The truth is, filming for “Fresh” began prior to “Food, Inc.”—Joanes just didn’t have as big of a budget as “Food, Inc.” director Robert Kenner did. So Joanes and her team had to employ a creative marketing strategy. Rather than push for a traditional Hollywood distributor, they chose to launch the film in communities across the country, city-by-city, week-by-week. Specialty Studios, an unconventional film distribution company, only teamed up with Joanes in February, and president Steve Michaelson sought out Joanes, not the other way around. (By then, Joanes and her team had already done the bulk of the marketing themselves and-having elicited 2,000 requests for community screenings-didn’t think they needed a distributor at all.) Specialty Studios helped cement Joanes’ relationship with Whole Foods: “Fresh” is screening across the country during the grocery store’s new film festival, “Let’s Retake our Plates.”

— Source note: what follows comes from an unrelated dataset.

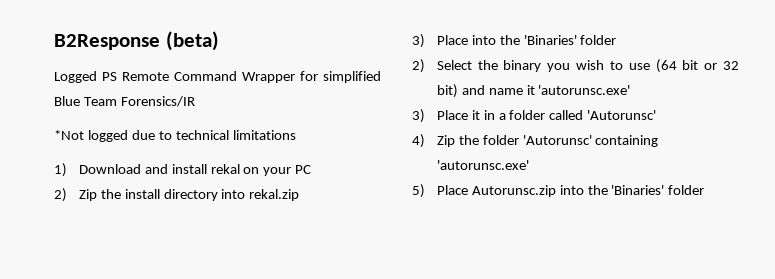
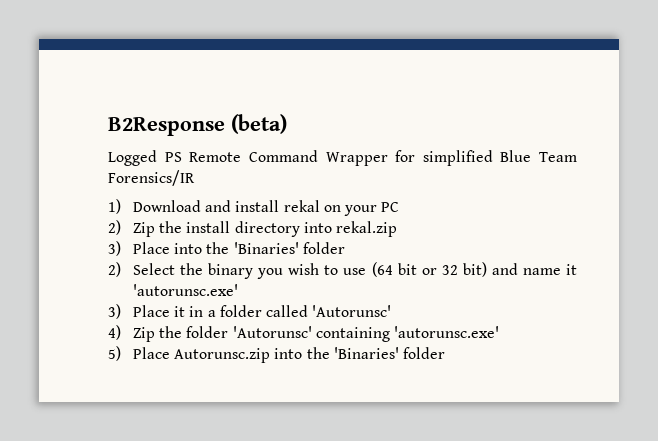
[54,130,296,142] // *Not logged due to technical limitations -> (195, 178) none

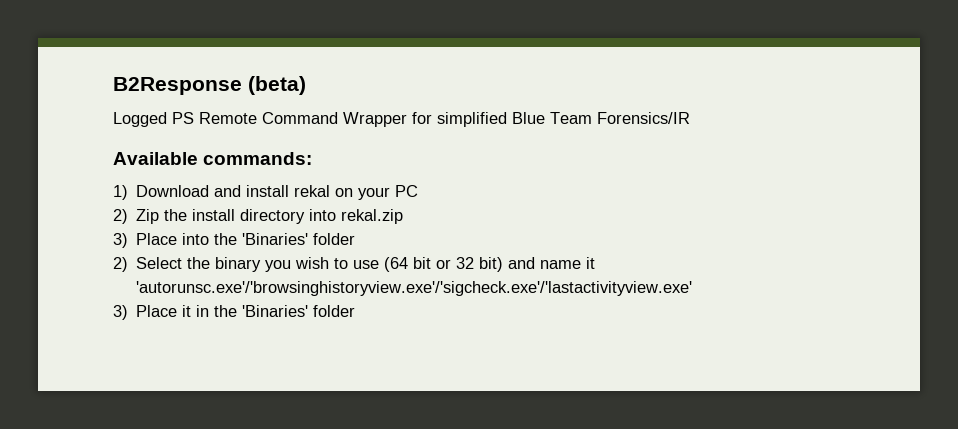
(195, 178) none -> [113,152,313,165] // Available commands:
[133,284,239,296] 'autorunsc.exe' -> [136,281,693,296] 'autorunsc.exe'/'browsinghistoryview.exe'/'sigcheck.exe'/'lastactivityview.exe'
[207,305,392,317] [108,325,500,342] [108,346,303,363] a folder called 'Autorunsc' // 4) Zip the folder 'Autorunsc' containing 'autorunsc.exe' // 5) Place Autorunsc.zip into -> (210, 311) none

Last month, the first “Fresh Week” launched in New York City on the 7th with a series of lectures (by none other than Salatin himself), book signings (Anna Lappé), and panels (Will Allen, Annie Novak of Rooftop Farms, and radical gardener/artist Fritz Haeg). There were farm-to-table dinners at Mas, Lupa, and Candle 79; a canning workshop (what else?!); and a Q&A with Mario Batali. Each of these events smartly cross-promoted the film—attendees received a voucher to see “Fresh” at Quad Cinemas. After New York, “Fresh Weeks” rolled out across the country: in Nashville, Columbus, Tempe, Arizona, Milwaukee, Minneapolis, Santa Cruz, Oklahoma City, and Providence.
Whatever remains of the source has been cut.